Tutorial on how to use DVC and MLFlow

The code for this tutorial can be found here

Contents

1. Introduction

This introductory tutorial will walk you through how to track different versions of your datasets using DVC and experiments (hyperparameters, results, datasets used, etc.) using MLFlow. This walkthrough is designed to give a quick idea of how to use both these tools. However, since there are some overlaps in the features of DVC and MLFlow, you can use just one tool or the other for your applications too to achieve similar results.

This is based on Data Versioning and Reproducible ML with DVC and MLflow - Youtube.

Please refer to the dvc and mlflow official tutorials for more info.

1.1. Environment setup

This tutorial was tested with Python 3.9.2.

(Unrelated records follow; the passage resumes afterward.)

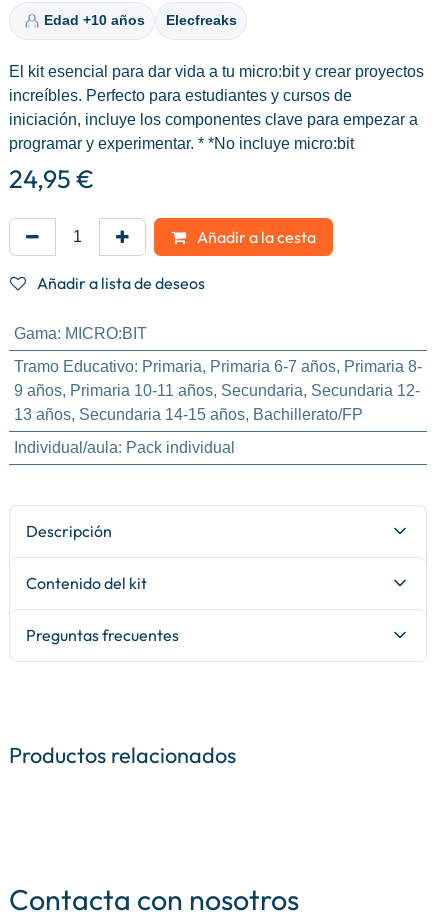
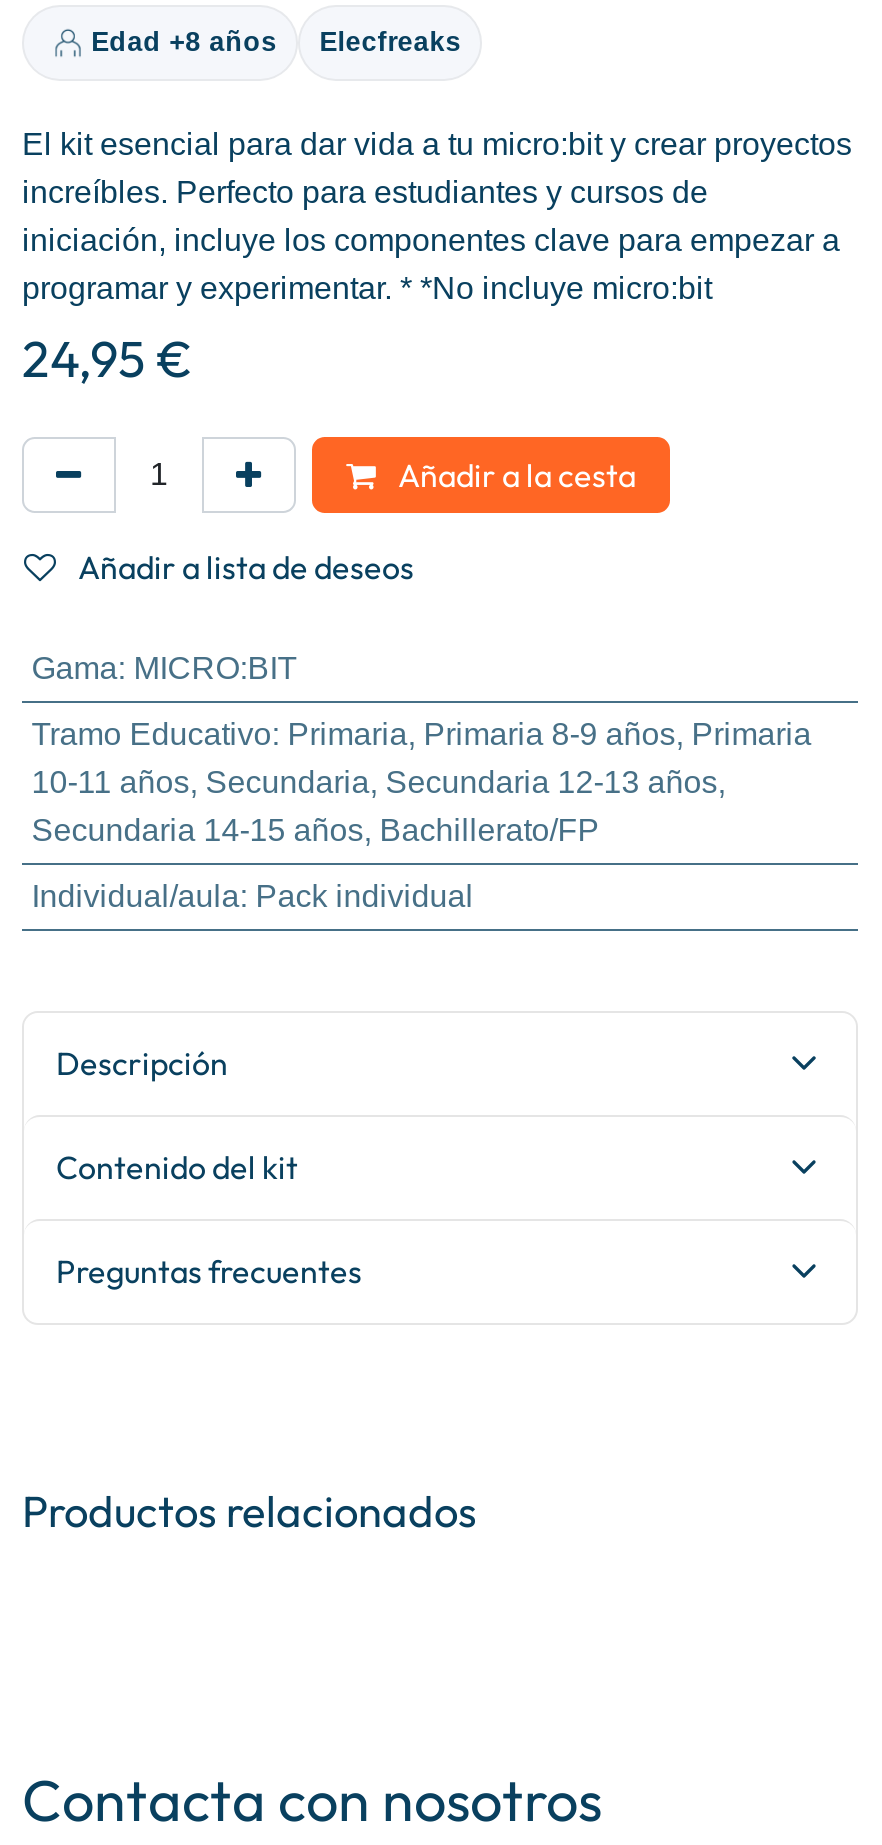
- Edad +10 años Elecfreaks
+ Edad +8 años Elecfreaks

- Tramo Educativo: Primaria, Primaria 6-7 años, Primaria 8-
- 9 años, Primaria 10-11 años, Secundaria, Secundaria 12-
- 13 años, Secundaria 14-15 años, Bachillerato/FP
+ Tramo Educativo: Primaria, Primaria 8-9 años, Primaria
+ 10-11 años, Secundaria, Secundaria 12-13 años,
+ Secundaria 14-15 años, Bachillerato/FP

Create virtual environment:

python -m venv venv
. ./venv/bin/activate

Install requirements:

pip install -r requirements.txt

1.2. Initialize DVC

This guide assumes you are already inside a git repo. If not, please initialize a git repo by doing git init or some other method.

Run:

dvc init

This initializes dvc and also adds some of the newly created files to git staging.

If you run git status it’ll show something like:

Changes to be committed:
  (use "git restore --staged <file>..." to unstage)
        new file:   .dvc/.gitignore
        new file:   .dvc/config
        new file:   .dvc/plots/confusion.json
        new file:   .dvc/plots/confusion_normalized.json
        new file:   .dvc/plots/default.json
        new file:   .dvc/plots/linear.json
        new file:   .dvc/plots/scatter.json
        new file:   .dvc/plots/smooth.json
        new file:   .dvcignore

1.3. Configure remote storage

Reference: dvc add

The remote storage in dvc can be s3, gs, gdrive, etc. For this example we’ll use a local folder ~/tmp/dvc-storage for simplicity.

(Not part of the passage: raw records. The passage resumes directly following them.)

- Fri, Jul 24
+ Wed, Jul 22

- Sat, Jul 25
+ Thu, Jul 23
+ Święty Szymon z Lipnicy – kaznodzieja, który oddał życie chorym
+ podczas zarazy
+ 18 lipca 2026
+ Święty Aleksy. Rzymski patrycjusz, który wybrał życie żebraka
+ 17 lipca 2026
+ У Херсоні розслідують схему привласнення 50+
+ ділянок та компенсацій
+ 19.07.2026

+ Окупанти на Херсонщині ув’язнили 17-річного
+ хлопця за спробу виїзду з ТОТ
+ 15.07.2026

# We'll add a location inside a local ~/tmp folder for testing 
dvc remote add -d dvc-remote ~/tmp/dvc-storage
# You can also add GCP or other remote storage as the remote.
# Please refer to https://dvc.org/doc/command-reference/remote/add 

This adds the following to the .dvc/config file

[core]
    remote = dvc-remote
['remote "dvc-remote"']
    url = /home/isuru/tmp/dvc-storage

If you would like to add a remote storage like GCP, you can do so by:

dvc remote add -d gcp_bucket gs://dvc-mlflow-bucket

1.4. Copy some data and let dvc manage it

Let’s now copy some data to a local folder data/

mkdir data

Copy an example file;

For this we’ll copy wine-quality.csv example file from mlflow into the data/ folder.

wget --directory-prefix=data/ https://raw.githubusercontent.com/mlflow/mlflow/master/examples/sklearn_elasticnet_wine/wine-quality.csv

Add the file to dvc:

dvc add data/wine-quality.csv

DVC creates a wine-quality.csv.dvc file and also adds a .gitignore file inside the data/ folder.

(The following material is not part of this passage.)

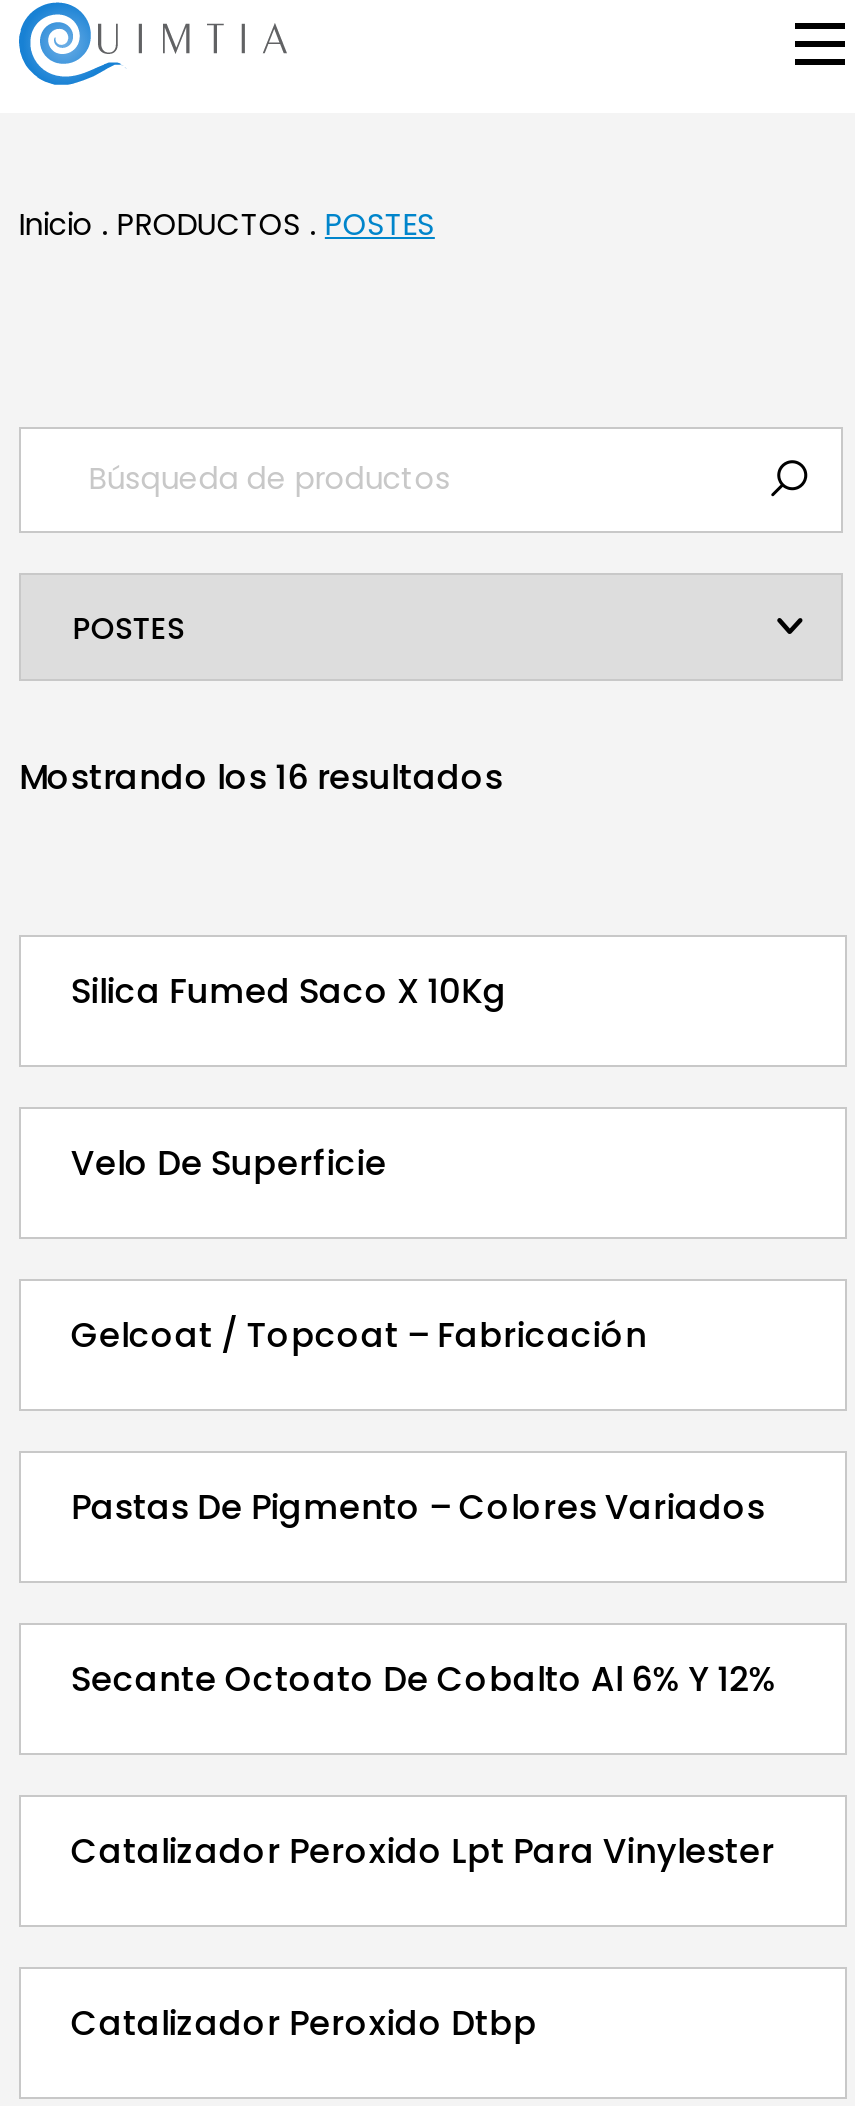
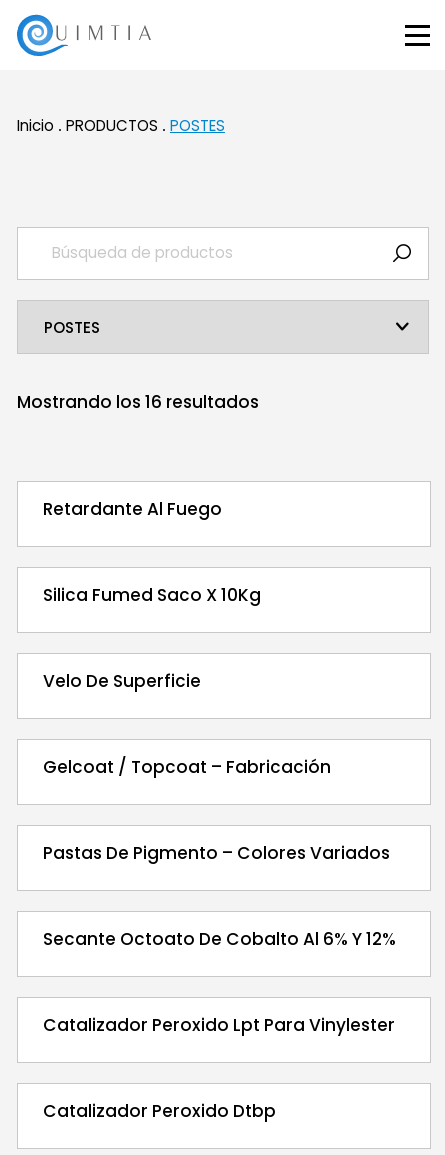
+ Retardante Al Fuego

Let’s also add a git tag to make it easier to track the data versions through git:

# Add and commit:
git add data/wine-quality.csv.dvc data/.gitignore
git commit -m "data: track"

git tag -a 'v1' -m 'raw data'

Now let’s sync our local data with our remote:

dvc push

Let’s now see what’s inside our remote

ls -lR ~/tmp/dvc-storage/

This gives:

/home/user/tmp/dvc-storage/:
total 4
drwxrwxr-x 2 user user 4096 Apr 13 14:47 5d

/home/user/tmp/dvc-storage/5d:
total 260
-r--r--r-- 1 user user 264426 Apr 13 14:47 6f24258e3c50bb01a61194b5401f5d

Now, we can remove the local data if required:

rm -rf data/wine-quality.csv
# Let's remove the data from .dvc/cache too
rm -rf .dvc/cache

1.5. Fetching data from remote

Since we deleted our data in the section above, we can bring them back from remote using dvc pull

dvc pull

1.6. Modifying data

# Let's do a simple modification to our csv file
sed -i '2,1001d' data/wine-quality.csv
# let's check dvc status
dvc status

dvc status command shows that our file was changed:

data/wine-quality.csv.dvc:                                            
        changed outs:
                modified:           data/wine-quality.csv

Now let’s add the new data file to dvc:

dvc add data/wine-quality.csv

Now let’s do a git commit:

git add data/wine-quality.csv.dvc
git commit -m "data: remove 1000 lines"

Let’s also add a git tag:

git tag -a 'v2' -m 'removed 1000 lines'

Let’s also push our data to remote storage:

dvc push

Also remember to push your tag to the remote repo by doing git push --tags.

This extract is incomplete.